Asthma at a glance
Asthma is a condition that affects the airways – the small tubes that carry air to the lungs. It affects about 2.7 million people in Australia and about 600,000 people in New Zealand.
From time to time, people with asthma find it hard to breathe, because their airways become narrower. At other times, their breathing is normal.
Symptoms can include wheezing, coughing, chest tightness and shortness of breath. These symptoms can be triggered by different things for different people.
Common triggers can include allergy-related triggers, cigarette smoke, viral infections such as colds and flu, weather, work-related triggers such as wood dust or chemicals and exercise.
There is no simple test for the diagnosis of asthma – doctors will consider the patient’s symptoms and any other health issues, do a chest exam and often conduct a breathing test (called spirometry).
Asthma tends to run in families, so doctors will also ask about family members with asthma.
There is no cure for asthma, but it can usually be well controlled. Good asthma management and education can help people with asthma lead active, healthy lives.
What you can do
Asthma is not yet curable, but it can be managed. For good asthma control, you need:
- Medicines – taken the right way, at the right time
- Regular medical visits for check-ups and to learn more about living with asthma
- An action plan, so you know what to do when symptoms happen
Medications are key to asthma management. Ask your doctor, pharmacist or asthma educator about the role of each of your medications, as well as for written instructions on when and how to use them. Ensure you know the possible side effects of your medication, so you understand what is and isn’t normal.
If you have any concerns about your medications, please speak to a health professional sooner rather than later.

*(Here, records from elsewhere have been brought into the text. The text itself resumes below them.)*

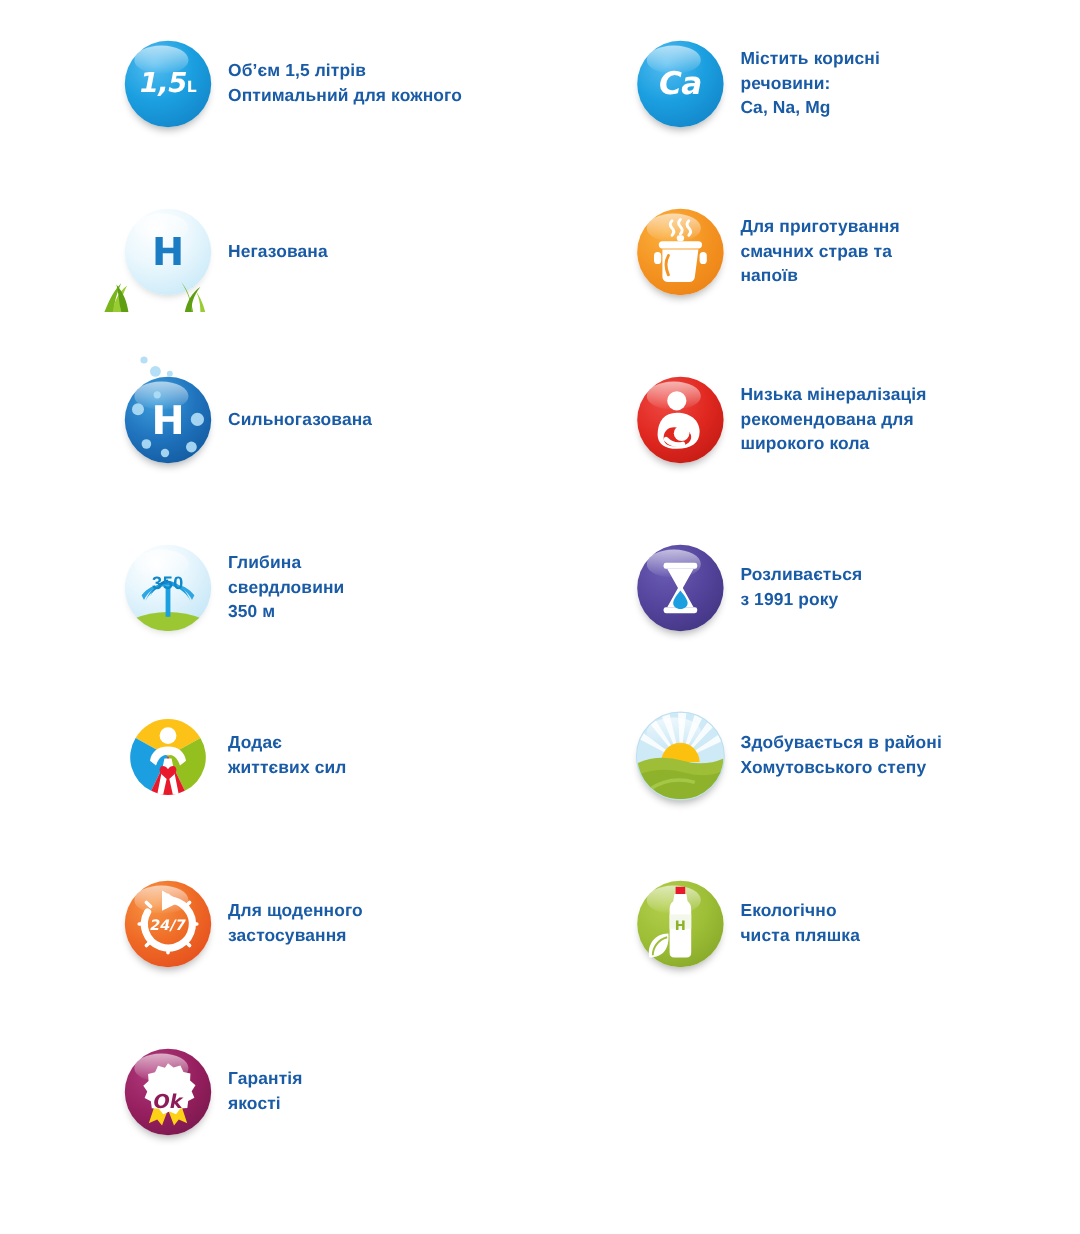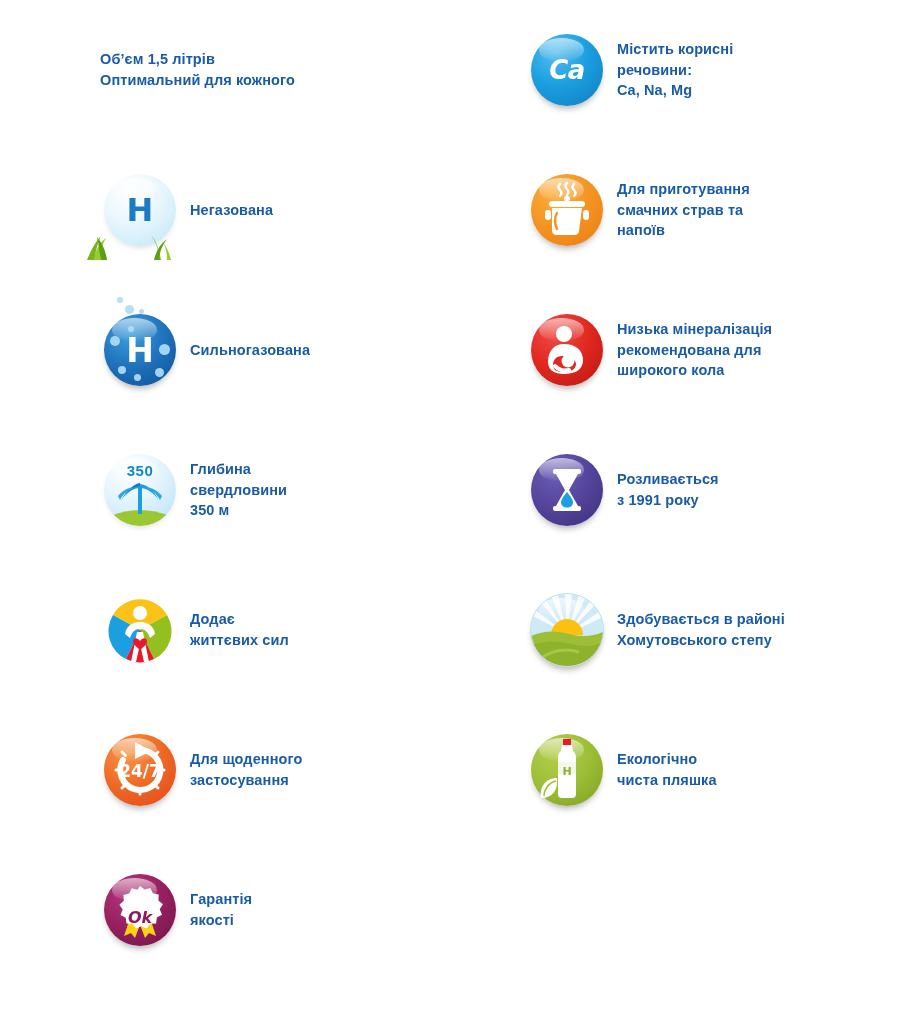--- a/index.html
+++ b/index.html
@@ -75,30 +75,30 @@
   .s-darkblue{background:radial-gradient(circle at 36% 26%, #3f9fdc 0%, #1f73bd 48%, #0e4f93 100%);}
   .s-darkblue .glyph{font-size:33px;}
   .bub{position:absolute;border-radius:50%;background:rgba(175,220,245,.92);z-index:4;}
 
   
   .s-bubble2{
     background:radial-gradient(circle at 36% 22%, #ffffff 0%, #e8f6fd 38%, #cbe9f8 75%, #aadcf2 100%);
     box-shadow:0 4px 7px -4px rgba(0,0,0,.2);
     overflow:hidden;
   }
-  .n350{position:absolute;top:8px;left:0;right:0;text-align:center;
+  .n350{position:absolute;top:24px;left:0;right:0;text-align:center;
         color:#0f87c9;font-size:15px;font-weight:bold;z-index:5;letter-spacing:.5px;}
 
   
   .pie{position:relative;width:72px;height:72px;}
 
   
   .s-orange{background:radial-gradient(circle at 34% 26%, #f79646 0%, #ef6b26 46%, #e2451b 100%);}
   .s-orangeflat{background:radial-gradient(circle at 34% 26%, #fbb03f 0%, #f49422 48%, #e97c12 100%);}
-  .g247{font-size:17px;font-weight:bold;}
+  .g247{font-size:12px;font-weight:bold;font-style:italic;}
 
   
   .s-purple{background:radial-gradient(circle at 34% 26%, #b03a7d 0%, #972060 48%, #6e1446 100%);}
 
   
   .s-red{background:radial-gradient(circle at 34% 26%, #ef4a45 0%, #e02820 48%, #b8150f 100%);}
 
   
   .s-violet{background:radial-gradient(circle at 34% 26%, #6b5cb5 0%, #54449c 48%, #3c2f79 100%);}
 
@@ -111,20 +111,25 @@
   svg{display:block;}
 </style>
 </head>
 <body>
 
 <div class="board">
 
   <div class="col col-left">
 
     <div class="feature">
+      <div class="icon-wrap">
+        <div class="sphere s-blue">
+          <span class="glyph glyph-15"><span>1,5</span><span class="unit">L</span></span>
+        </div>
+      </div>
       <div class="label">Об’єм 1,5 літрів
 Оптимальний для кожного</div>
     </div>
 
     <div class="feature">
       <div class="icon-wrap">
         <div class="sphere s-bubble">
           <span class="glyph">Н</span>
         </div>
         <svg class="grass" viewBox="0 0 100 30">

If you have been prescribed preventer medication, including a combination therapy, keep taking it even when you feel well. It needs to be taken regularly and long-term to work effectively.
Your Asthma Action Plan
Written asthma action plans help people with asthma or their carer recognise when their asthma is getting worse and give clear instructions on how to reduce or prevent an asthma attack.
Together with your doctor develop your personal asthma action plan and keep a copy of your plan at home, school or work and consider sharing a copy or photo of it with family or friends.
Asthma action plans should be reviewed regularly as asthma can change over time.
All adults and children need careful training from a doctor, nurse, asthma educator or pharmacist to use inhaled medicines correctly.
Proper use of inhalers helps medicines work properly, can reduce the risk of side effects and is essential for good asthma management. The instructions are different for each type of inhaler device.
The National Asthma Council Australia’s how-to video library has technique tips to help you use common inhalers and nasal sprays.